▶ [What you are asked to do] Scan the listing below. Copy each line that contains "weight".

▶ [Recorded information]
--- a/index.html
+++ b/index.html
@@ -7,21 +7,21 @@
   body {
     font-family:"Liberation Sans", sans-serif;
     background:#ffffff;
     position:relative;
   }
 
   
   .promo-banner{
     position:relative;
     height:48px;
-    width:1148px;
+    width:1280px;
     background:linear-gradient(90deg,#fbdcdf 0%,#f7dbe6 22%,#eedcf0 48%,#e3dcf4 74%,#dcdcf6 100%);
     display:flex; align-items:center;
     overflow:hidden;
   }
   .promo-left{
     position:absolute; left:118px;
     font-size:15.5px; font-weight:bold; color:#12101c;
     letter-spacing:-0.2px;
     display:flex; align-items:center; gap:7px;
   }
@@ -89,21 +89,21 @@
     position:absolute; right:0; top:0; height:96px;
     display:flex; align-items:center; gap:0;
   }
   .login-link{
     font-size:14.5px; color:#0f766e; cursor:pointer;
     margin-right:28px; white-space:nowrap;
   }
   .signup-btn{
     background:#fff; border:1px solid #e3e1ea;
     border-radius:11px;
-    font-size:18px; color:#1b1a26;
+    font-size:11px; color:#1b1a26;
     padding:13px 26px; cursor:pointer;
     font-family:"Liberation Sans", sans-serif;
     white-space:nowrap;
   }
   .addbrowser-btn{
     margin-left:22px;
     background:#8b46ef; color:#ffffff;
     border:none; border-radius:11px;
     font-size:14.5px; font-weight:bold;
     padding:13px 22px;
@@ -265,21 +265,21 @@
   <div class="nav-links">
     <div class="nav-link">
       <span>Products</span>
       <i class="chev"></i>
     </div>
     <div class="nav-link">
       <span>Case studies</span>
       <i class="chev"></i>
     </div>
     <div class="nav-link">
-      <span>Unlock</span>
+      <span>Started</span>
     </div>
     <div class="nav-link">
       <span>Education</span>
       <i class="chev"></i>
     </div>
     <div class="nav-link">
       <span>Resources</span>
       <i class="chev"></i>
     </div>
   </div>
---
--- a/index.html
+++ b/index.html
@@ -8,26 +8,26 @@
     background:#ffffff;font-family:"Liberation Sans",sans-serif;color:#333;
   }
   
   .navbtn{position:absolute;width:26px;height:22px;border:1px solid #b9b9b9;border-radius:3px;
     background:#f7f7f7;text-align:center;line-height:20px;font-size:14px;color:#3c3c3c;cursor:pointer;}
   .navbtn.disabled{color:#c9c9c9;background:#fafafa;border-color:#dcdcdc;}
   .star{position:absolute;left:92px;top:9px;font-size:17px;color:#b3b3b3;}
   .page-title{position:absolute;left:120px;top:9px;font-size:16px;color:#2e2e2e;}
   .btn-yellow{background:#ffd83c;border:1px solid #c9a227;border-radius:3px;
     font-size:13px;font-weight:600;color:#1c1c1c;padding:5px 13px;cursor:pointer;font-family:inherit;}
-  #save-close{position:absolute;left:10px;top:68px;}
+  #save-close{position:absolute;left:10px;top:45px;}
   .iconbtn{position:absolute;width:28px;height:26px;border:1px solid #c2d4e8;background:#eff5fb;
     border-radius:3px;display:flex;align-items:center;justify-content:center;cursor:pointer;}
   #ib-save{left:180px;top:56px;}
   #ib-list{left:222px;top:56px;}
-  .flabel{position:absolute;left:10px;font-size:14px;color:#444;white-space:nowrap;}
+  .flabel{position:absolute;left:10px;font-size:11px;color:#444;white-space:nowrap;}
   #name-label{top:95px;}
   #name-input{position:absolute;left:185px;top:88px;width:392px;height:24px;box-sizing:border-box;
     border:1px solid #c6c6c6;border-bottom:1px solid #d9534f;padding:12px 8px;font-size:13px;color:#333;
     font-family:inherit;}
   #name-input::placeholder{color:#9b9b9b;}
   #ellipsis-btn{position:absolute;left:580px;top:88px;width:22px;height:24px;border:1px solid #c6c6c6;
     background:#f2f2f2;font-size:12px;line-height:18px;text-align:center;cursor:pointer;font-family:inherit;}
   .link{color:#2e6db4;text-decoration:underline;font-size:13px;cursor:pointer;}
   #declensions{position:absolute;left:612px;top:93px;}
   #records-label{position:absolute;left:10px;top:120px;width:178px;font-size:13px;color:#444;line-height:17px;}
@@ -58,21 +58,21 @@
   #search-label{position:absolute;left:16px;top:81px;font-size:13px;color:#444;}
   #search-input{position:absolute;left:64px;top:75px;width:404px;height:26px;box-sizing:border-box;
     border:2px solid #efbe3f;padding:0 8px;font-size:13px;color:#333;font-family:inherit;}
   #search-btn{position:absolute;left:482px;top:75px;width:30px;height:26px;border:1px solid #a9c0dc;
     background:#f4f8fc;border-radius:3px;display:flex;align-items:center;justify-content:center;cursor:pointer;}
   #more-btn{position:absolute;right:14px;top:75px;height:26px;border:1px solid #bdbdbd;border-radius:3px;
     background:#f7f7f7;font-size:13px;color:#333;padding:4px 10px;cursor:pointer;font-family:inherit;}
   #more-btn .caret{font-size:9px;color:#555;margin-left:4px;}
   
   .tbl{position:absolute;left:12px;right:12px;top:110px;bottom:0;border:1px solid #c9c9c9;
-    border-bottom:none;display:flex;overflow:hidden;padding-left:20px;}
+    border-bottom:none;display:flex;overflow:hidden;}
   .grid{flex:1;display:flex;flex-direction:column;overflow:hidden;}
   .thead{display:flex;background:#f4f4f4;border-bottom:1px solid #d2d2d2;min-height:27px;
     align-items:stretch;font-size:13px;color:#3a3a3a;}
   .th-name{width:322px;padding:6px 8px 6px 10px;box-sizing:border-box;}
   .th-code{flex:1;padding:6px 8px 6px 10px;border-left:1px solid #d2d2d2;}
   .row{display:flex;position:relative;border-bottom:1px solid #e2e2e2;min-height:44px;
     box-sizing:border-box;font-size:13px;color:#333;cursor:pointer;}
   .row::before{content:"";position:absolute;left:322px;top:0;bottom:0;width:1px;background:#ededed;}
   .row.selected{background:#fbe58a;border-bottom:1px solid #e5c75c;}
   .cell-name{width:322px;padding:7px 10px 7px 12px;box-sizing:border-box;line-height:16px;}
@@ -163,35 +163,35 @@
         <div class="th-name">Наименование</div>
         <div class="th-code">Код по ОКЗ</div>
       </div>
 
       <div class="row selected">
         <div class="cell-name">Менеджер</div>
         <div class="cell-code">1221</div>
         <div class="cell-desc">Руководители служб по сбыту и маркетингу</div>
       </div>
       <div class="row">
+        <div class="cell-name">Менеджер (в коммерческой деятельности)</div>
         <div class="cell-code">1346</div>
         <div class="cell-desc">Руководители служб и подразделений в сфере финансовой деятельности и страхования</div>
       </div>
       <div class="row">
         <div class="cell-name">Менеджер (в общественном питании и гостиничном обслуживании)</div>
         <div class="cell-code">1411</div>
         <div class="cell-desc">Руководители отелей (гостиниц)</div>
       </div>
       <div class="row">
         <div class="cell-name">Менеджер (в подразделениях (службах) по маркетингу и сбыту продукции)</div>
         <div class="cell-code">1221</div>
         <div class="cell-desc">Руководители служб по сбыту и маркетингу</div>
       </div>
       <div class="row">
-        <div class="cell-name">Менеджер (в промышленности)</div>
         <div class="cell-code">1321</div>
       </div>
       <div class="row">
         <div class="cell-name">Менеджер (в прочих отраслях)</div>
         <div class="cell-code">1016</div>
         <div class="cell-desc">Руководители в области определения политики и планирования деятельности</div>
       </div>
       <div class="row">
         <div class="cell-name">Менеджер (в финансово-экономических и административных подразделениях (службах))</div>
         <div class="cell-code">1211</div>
==
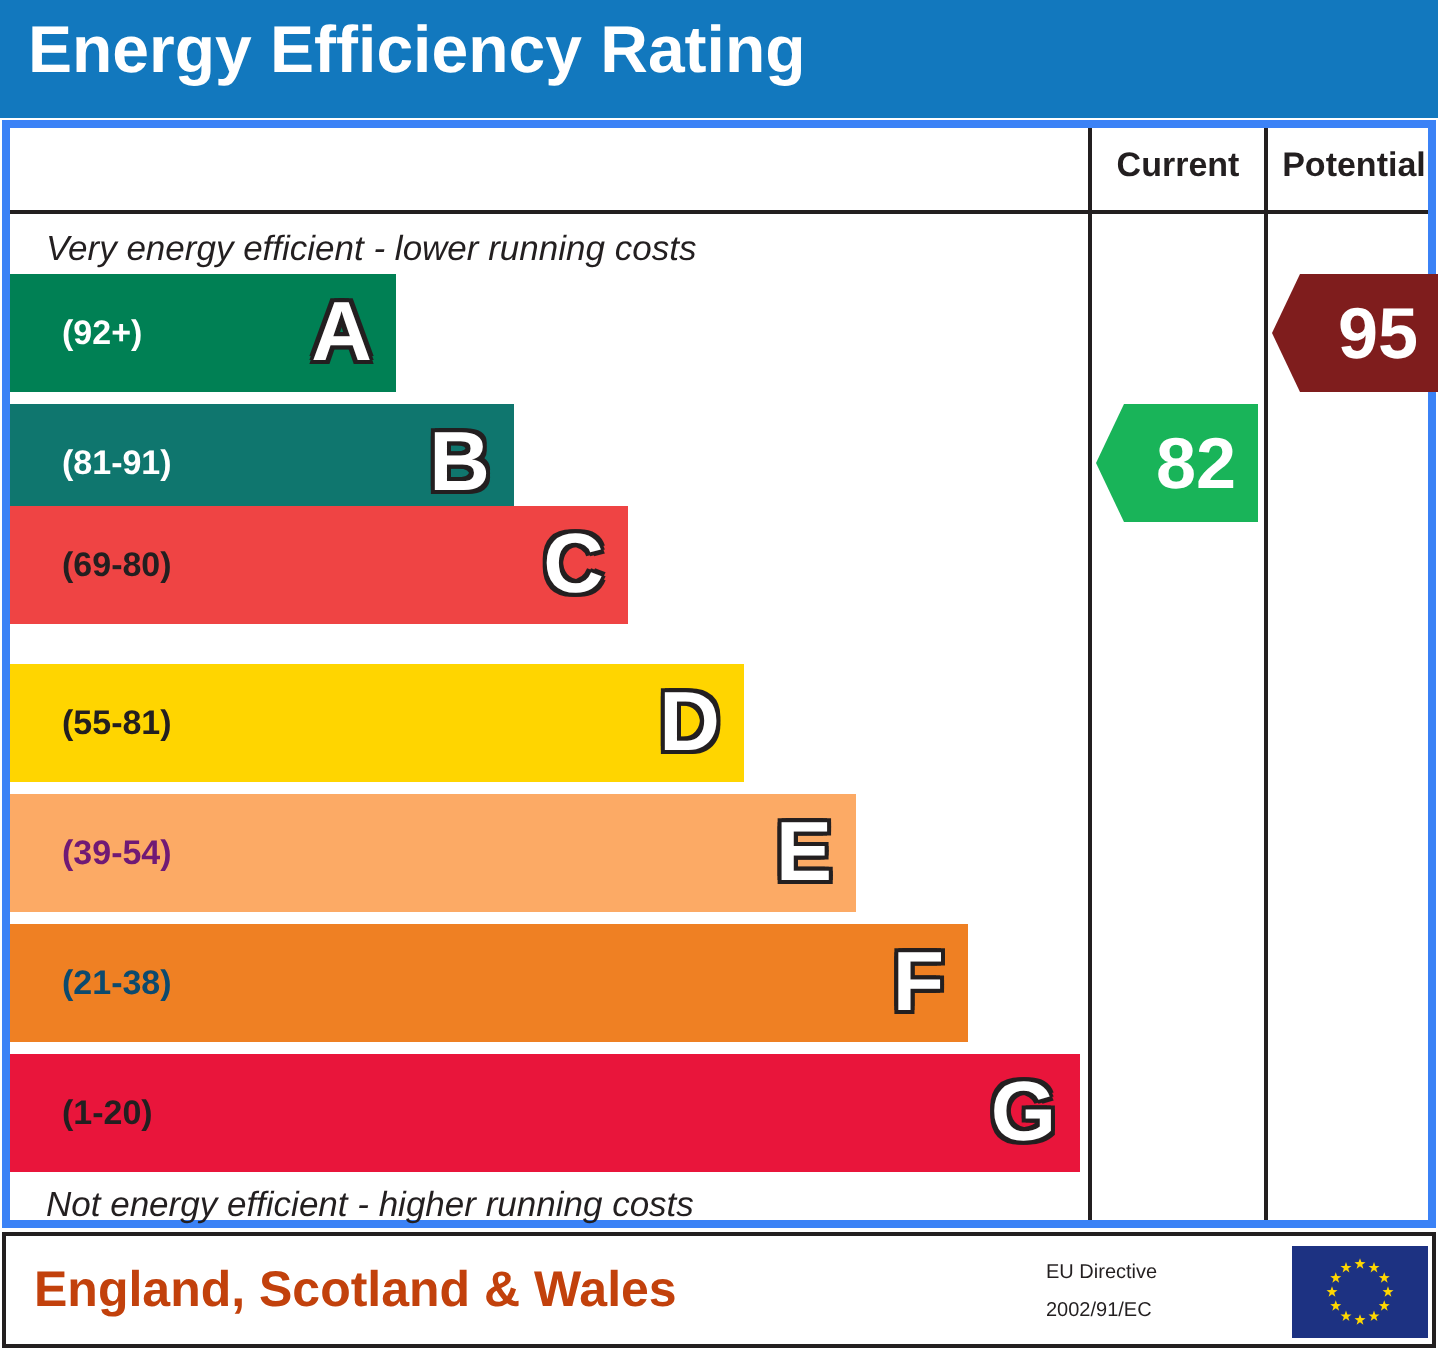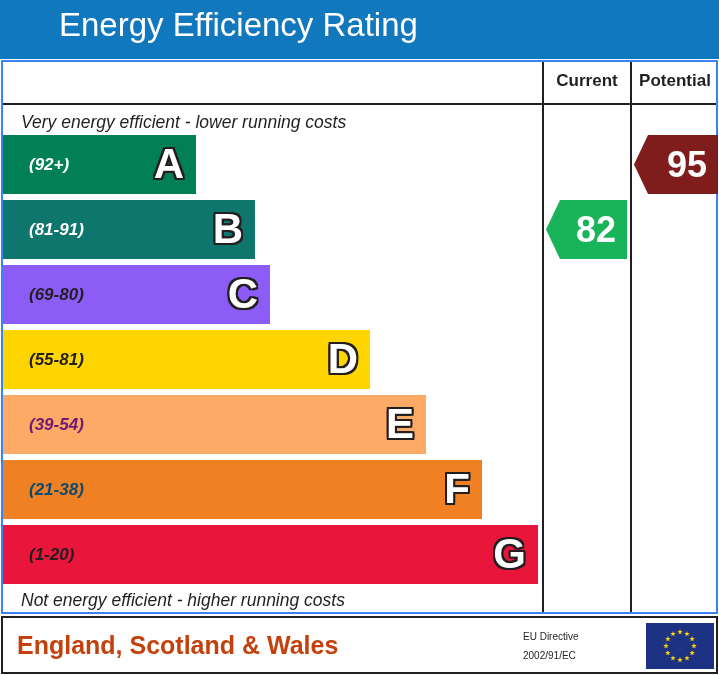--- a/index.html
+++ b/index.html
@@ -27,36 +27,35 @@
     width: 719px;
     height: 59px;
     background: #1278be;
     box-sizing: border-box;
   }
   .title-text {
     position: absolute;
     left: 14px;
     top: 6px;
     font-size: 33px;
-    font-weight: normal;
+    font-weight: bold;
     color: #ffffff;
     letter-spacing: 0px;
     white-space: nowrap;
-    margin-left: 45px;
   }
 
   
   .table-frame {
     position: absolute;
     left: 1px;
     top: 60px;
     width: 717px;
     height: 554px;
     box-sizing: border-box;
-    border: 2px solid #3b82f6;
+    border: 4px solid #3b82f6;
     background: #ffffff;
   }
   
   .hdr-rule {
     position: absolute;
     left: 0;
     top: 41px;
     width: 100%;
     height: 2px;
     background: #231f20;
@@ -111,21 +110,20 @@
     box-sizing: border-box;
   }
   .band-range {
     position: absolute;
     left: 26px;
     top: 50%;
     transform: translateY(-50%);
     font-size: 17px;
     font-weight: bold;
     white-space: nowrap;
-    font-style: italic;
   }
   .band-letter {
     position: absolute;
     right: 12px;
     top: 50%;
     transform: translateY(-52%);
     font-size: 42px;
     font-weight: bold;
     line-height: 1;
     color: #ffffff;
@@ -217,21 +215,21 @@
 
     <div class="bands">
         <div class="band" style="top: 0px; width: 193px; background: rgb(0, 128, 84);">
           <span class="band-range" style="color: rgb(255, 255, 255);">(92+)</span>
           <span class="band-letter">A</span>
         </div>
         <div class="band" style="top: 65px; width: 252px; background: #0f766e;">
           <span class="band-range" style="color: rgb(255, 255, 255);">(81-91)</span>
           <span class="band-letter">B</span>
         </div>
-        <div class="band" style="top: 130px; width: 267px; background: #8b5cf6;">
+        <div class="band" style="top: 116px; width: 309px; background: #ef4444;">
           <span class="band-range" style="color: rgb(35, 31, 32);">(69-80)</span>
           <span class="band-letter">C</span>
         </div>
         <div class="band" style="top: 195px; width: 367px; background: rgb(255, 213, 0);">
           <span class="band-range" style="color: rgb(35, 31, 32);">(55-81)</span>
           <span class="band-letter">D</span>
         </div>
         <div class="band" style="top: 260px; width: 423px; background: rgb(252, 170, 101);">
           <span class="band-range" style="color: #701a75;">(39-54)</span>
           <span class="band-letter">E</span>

▶ [Task answer]
     font-size:15.5px; font-weight:bold; color:#12101c;
     font-size:14.5px; font-weight:bold;
     font-size:13px;font-weight:600;color:#1c1c1c;padding:5px 13px;cursor:pointer;font-family:inherit;}
-    font-weight: normal;
+    font-weight: bold;
     font-weight: bold;
     font-weight: bold;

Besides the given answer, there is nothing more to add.